Résumé de la décision
M. A D C a déposé une requête le 17 juillet 2024, demandant la suspension de sa décision de placement en zone d'attente, qui avait été prononcée le 3 juillet 2024 pour une durée de quatre jours. Il a également demandé à être remis en liberté pour poursuivre son voyage vers le Portugal, ainsi qu'une indemnisation au titre des frais de justice. Le juge des référés a constaté que la décision de placement avait cessé de produire ses effets, rendant la requête sans objet. Il a également précisé que toute contestation relative à un éventuel prolongement du placement en zone d'attente relèverait de la compétence du juge judiciaire. Par conséquent, il n'y avait pas lieu de statuer sur la requête.
Arguments pertinents
1. Cessation des effets de la décision : Le juge a souligné que, selon l'article L. 341-2 du code de l'entrée et du séjour des étrangers et du droit d'asile, la décision de placement en zone d'attente, notifiée le 3 juillet 2024, avait expiré après quatre jours. Par conséquent, "la décision attaquée [...] a cessé de produire ses effets", ce qui rendait la demande de suspension sans objet.

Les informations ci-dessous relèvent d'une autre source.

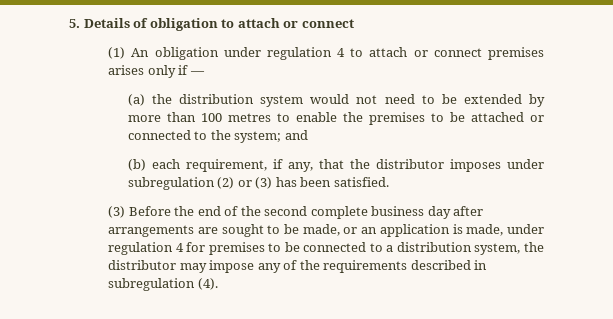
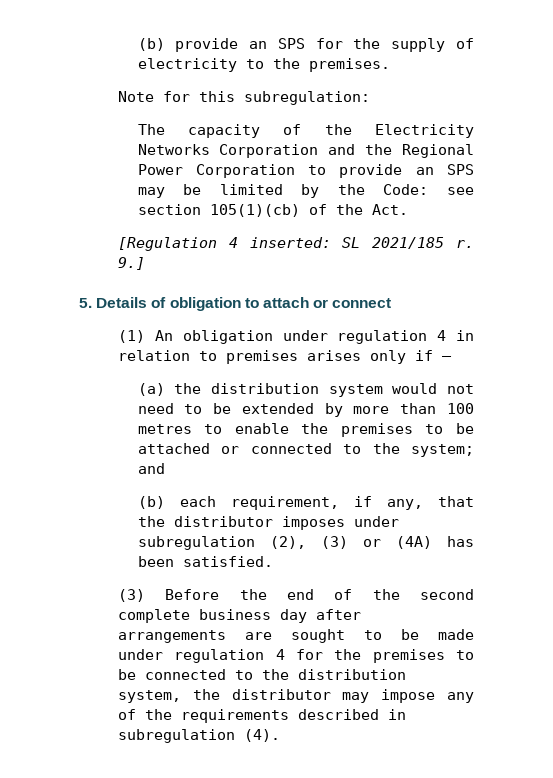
+ (b) provide an SPS for the supply of electricity to the premises.
+ Note for this subregulation:
+ The capacity of the Electricity Networks Corporation and the Regional Power Corporation to provide an SPS may be limited by the Code: see section 105(1)(cb) of the Act.
+ [Regulation 4 inserted: SL 2021/185 r. 9.]
- (1) An obligation under regulation 4 to attach or connect premises arises only if —
+ (1) An obligation under regulation 4 in relation to premises arises only if —
- (b) each requirement, if any, that the distributor imposes under subregulation (2) or (3) has been satisfied.
+ (b) each requirement, if any, that the distributor imposes under subregulation (2), (3) or (4A) has been satisfied.
- (3) Before the end of the second complete business day after arrangements are sought to be made, or an application is made, under regulation 4 for premises to be connected to a distribution system, the distributor may impose any of the requirements described in subregulation (4).
+ (3) Before the end of the second complete business day after arrangements are sought to be made under regulation 4 for the premises to be connected to the distribution system, the distributor may impose any of the requirements described in subregulation (4).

2. Compétence du juge judiciaire : Le juge a également précisé que si M. A D C souhaitait contester un éventuel prolongement de son placement, cela relèverait de la compétence du juge judiciaire, qui est le gardien des libertés individuelles. Cela souligne la séparation des compétences entre le juge administratif et le juge judiciaire dans ce type de litige.
Interprétations et citations légales
1. Article L. 521-2 du code de justice administrative : Cet article permet au juge des référés d'ordonner des mesures nécessaires à la sauvegarde d'une liberté fondamentale en cas d'atteinte grave et manifestement illégale. Cependant, dans ce cas, le juge a constaté que la situation avait évolué, rendant la demande de suspension inapplicable.
2. Article L. 341-2 du code de l'entrée et du séjour des étrangers et du droit d'asile : Cet article stipule que "le placement en zone d'attente est prononcé pour une durée qui ne peut excéder quatre jours". Le juge a appliqué cette disposition pour conclure que la décision de placement avait cessé d'être valide, ce qui a conduit à l'irrecevabilité de la requête.
3. Article L. 342-1 du même code : Cet article précise que le maintien en zone d'attente au-delà de quatre jours nécessite une autorisation du juge des libertés et de la détention. Cela renforce l'idée que toute prolongation de la mesure doit être examinée par le juge judiciaire, et non par le juge administratif.
En somme, la décision du juge des référés repose sur une interprétation stricte des délais légaux et des compétences respectives des juridictions, ce qui a conduit à l'irrecevabilité de la requête de M. A D C.